▸ **Task directions**
Locate the word "PwnEd" in the entries below, then gather every line that holds it.

Extracted information Start Marker

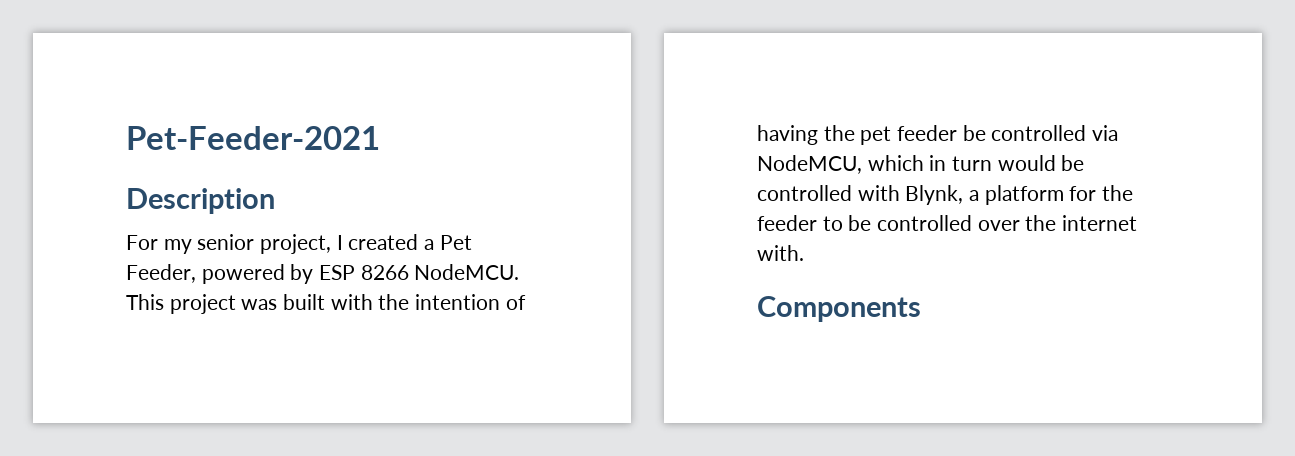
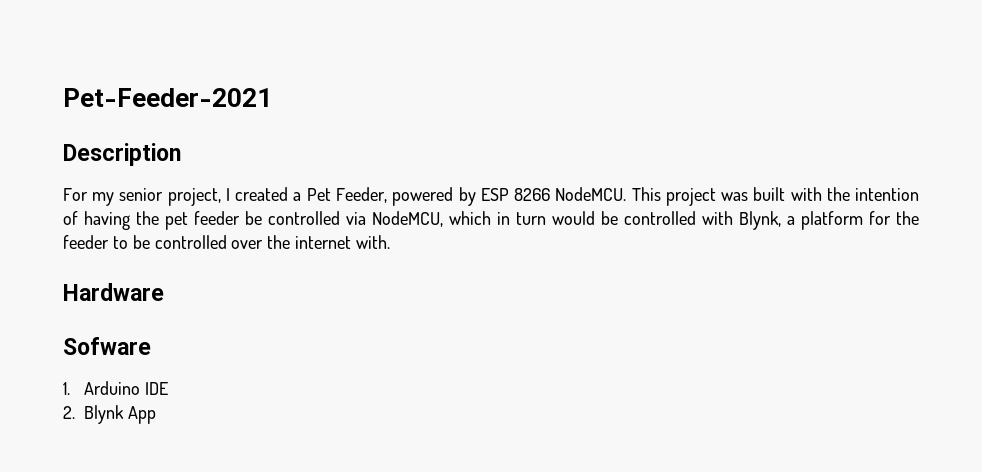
- Components
+ Hardware
+ Sofware
+ 1. Arduino IDE
+ 2. Blynk App

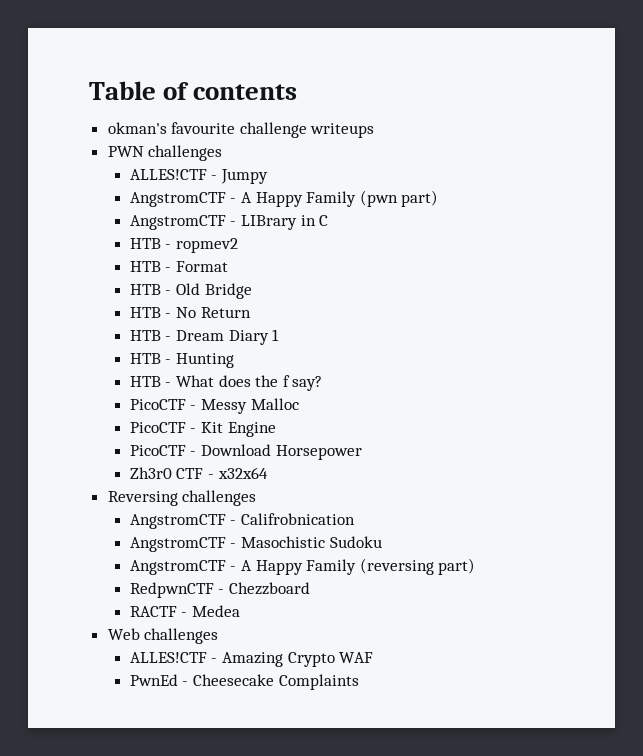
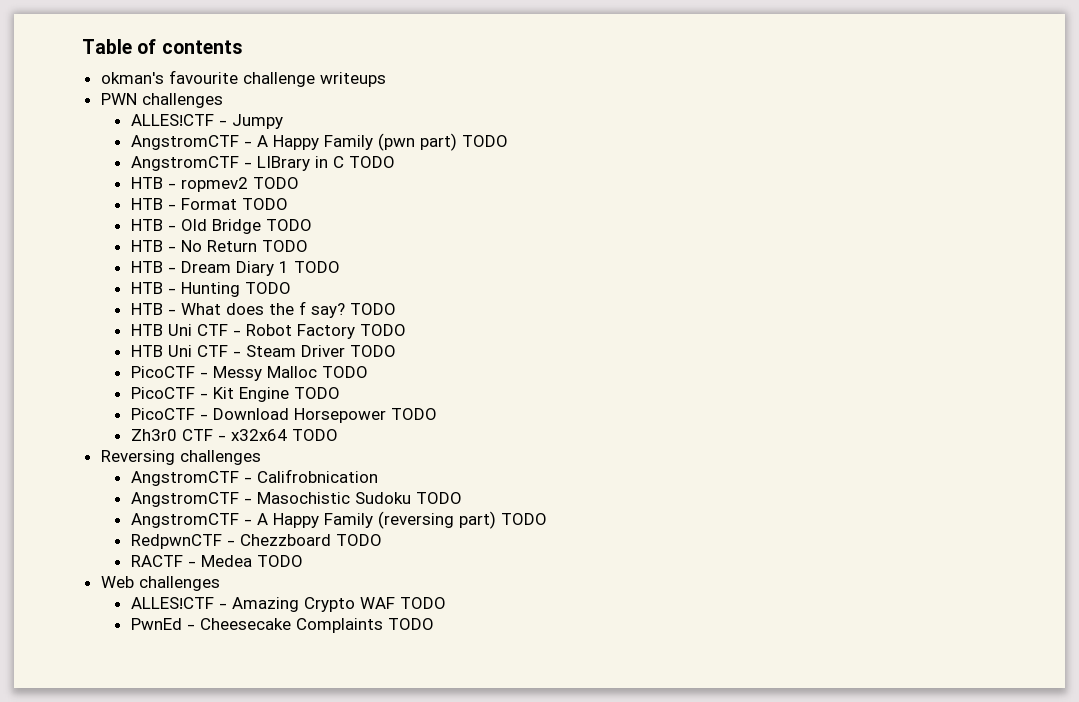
- AngstromCTF - A Happy Family (pwn part)
+ AngstromCTF - A Happy Family (pwn part) TODO
- AngstromCTF - LIBrary in C
+ AngstromCTF - LIBrary in C TODO
- HTB - ropmev2
+ HTB - ropmev2 TODO
- HTB - Format
+ HTB - Format TODO
- HTB - Old Bridge
+ HTB - Old Bridge TODO
- HTB - No Return
+ HTB - No Return TODO
- HTB - Dream Diary 1
+ HTB - Dream Diary 1 TODO
- HTB - Hunting
+ HTB - Hunting TODO
- HTB - What does the f say?
+ HTB - What does the f say? TODO
+ HTB Uni CTF - Robot Factory TODO
+ HTB Uni CTF - Steam Driver TODO
- PicoCTF - Messy Malloc
+ PicoCTF - Messy Malloc TODO
- PicoCTF - Kit Engine
+ PicoCTF - Kit Engine TODO
- PicoCTF - Download Horsepower
+ PicoCTF - Download Horsepower TODO
- Zh3r0 CTF - x32x64
+ Zh3r0 CTF - x32x64 TODO
- AngstromCTF - Masochistic Sudoku
+ AngstromCTF - Masochistic Sudoku TODO
- AngstromCTF - A Happy Family (reversing part)
+ AngstromCTF - A Happy Family (reversing part) TODO
- RedpwnCTF - Chezzboard
+ RedpwnCTF - Chezzboard TODO
- RACTF - Medea
+ RACTF - Medea TODO
- ALLES!CTF - Amazing Crypto WAF
+ ALLES!CTF - Amazing Crypto WAF TODO
- PwnEd - Cheesecake Complaints
+ PwnEd - Cheesecake Complaints TODO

Extracted information End Marker

▸ **Reply**
- PwnEd - Cheesecake Complaints
+ PwnEd - Cheesecake Complaints TODO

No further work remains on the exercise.